1. You identify the repository is very big.

2. Pull the cloud repository to a local repository.

3. Create a new workspace to work with the new pulled local repo, you don't need to update the workspace, just create a new one empty. Open a command line tool to the new workspace path and run the following command to remove all the files greater than 300MB that are not the HEAD revision:

cm find "revs where size > 30000000 and parent!=-1" |  cm archive -c="volume00" --file="volume00" -

You can obviously add a grep command in between the find and archive commands to grep certain file extensions or certain directories only.

4. Push the local repository to a new cloud repository

5. Delete the old-big-repository.

6. Start using the new cloud repo until it gets big again.

Finally. have you considered removing the baked files from the repository and bake&use them during the CI step?

@Marco this is a way to do it, we are aware there should be a better way to do it.

This doesn't seem to work at all as the output from "cm find" is not recognized by "cm archive", which aborts with error "Incorrect object specification <...>".

If I use '--format="{item}#cs:{changeset}"' with find then things work better, at least until it comes across a file that was later moved. Then archive says "<...> does not exist." and grinds to a halt.

Could you please tell me the proper working syntax for how to achieve this? I imagine using {id} in some fashion might work?

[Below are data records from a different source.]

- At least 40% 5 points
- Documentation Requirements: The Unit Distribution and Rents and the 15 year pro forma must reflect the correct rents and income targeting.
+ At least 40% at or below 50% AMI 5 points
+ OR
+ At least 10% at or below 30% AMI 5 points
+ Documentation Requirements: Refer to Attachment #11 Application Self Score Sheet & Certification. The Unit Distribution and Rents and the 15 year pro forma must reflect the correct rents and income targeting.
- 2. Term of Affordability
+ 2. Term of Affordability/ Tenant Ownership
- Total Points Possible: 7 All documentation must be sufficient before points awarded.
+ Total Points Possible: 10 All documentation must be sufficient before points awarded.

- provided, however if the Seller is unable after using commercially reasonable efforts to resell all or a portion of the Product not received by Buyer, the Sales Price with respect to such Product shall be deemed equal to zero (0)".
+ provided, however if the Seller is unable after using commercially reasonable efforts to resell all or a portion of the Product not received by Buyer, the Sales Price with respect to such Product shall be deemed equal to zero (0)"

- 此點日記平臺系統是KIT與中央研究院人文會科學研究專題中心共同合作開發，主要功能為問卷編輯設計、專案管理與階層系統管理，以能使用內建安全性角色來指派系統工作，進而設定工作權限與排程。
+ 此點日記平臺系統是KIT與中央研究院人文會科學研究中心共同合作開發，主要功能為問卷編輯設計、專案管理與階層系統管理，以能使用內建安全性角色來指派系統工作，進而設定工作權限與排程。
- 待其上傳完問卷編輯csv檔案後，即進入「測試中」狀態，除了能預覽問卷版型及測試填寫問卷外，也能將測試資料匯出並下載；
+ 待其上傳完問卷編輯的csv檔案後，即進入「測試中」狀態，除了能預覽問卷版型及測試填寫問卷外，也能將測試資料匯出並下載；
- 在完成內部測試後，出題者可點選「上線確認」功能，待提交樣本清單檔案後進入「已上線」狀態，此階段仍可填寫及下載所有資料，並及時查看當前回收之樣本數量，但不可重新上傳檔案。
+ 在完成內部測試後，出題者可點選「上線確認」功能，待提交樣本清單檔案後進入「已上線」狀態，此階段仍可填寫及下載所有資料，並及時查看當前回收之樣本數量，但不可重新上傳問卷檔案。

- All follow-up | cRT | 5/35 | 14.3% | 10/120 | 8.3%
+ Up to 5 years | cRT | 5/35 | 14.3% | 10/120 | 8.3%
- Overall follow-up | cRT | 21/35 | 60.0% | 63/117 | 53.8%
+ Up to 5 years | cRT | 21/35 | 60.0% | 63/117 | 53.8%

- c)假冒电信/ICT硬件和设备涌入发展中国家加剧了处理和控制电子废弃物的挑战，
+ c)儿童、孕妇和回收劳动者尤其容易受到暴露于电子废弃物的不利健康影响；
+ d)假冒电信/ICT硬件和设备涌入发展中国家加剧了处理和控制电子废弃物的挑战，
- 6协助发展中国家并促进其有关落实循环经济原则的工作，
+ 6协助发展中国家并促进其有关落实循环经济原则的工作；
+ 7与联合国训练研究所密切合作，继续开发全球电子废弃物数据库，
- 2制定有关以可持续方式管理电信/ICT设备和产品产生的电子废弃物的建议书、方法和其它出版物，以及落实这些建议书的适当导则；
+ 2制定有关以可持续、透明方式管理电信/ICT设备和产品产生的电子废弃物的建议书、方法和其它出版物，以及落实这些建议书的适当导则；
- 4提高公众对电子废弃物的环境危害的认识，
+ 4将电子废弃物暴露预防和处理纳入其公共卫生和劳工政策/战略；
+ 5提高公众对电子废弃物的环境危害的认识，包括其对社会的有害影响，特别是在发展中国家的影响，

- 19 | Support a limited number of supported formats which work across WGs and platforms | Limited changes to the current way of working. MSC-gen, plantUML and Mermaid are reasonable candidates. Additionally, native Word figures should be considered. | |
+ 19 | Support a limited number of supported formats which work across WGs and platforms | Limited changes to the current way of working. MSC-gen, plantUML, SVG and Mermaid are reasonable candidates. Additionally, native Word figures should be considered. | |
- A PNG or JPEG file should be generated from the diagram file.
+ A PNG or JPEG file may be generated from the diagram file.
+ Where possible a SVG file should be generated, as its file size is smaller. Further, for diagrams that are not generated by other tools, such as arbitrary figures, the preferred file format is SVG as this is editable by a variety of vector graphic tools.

This is on windows btw, if that matters.

I've noticed another weird thing with your windows client: cm find outputs paths with backslash as separator if you run it from inside a workspace, but outside a workspace (using the 'on repository' parameter) it instead outputs paths with slash as separator. This seems like terribly inconsistent behaviour and caused a lot of headaches yesterday until I realised what was going on.

Link to comment
Share on other sites

On 12/10/2021 at 12:22 PM, mklasson said:

This doesn't seem to work at all as the output from "cm find" is not recognized by "cm archive", which aborts with error "Incorrect object specification <...>".

If I use '--format="{item}#cs:{changeset}"' with find then things work better, at least until it comes across a file that was later moved. Then archive says "<...> does not exist." and grinds to a halt.

Could you please tell me the proper working syntax for how to achieve this? I imagine using {id} in some fashion might work?

This is on windows btw, if that matters.

I've noticed another weird thing with your windows client: cm find outputs paths with backslash as separator if you run it from inside a workspace, but outside a workspace (using the 'on repository' parameter) it instead outputs paths with slash as separator. This seems like terribly inconsistent behaviour and caused a lot of headaches yesterday until I realised what was going on.

For anyone else struggling, I finally got this working. First step for me was to use --format="rev:revid:{id} {item}" with cm find and then piping through another filter to match on but strip the item part.

For whatever reason though cm archive doesn't seem to understand what repo the id refers to, despite running from inside a workspace. It just said "rev:revid:17 does not exist" and quit. Adding the repo spec as well fixed that, e.g. adding "@rep:Dicey@local" after the id.

Let me add my voice to the chorus of people asking for an easier way of doing this.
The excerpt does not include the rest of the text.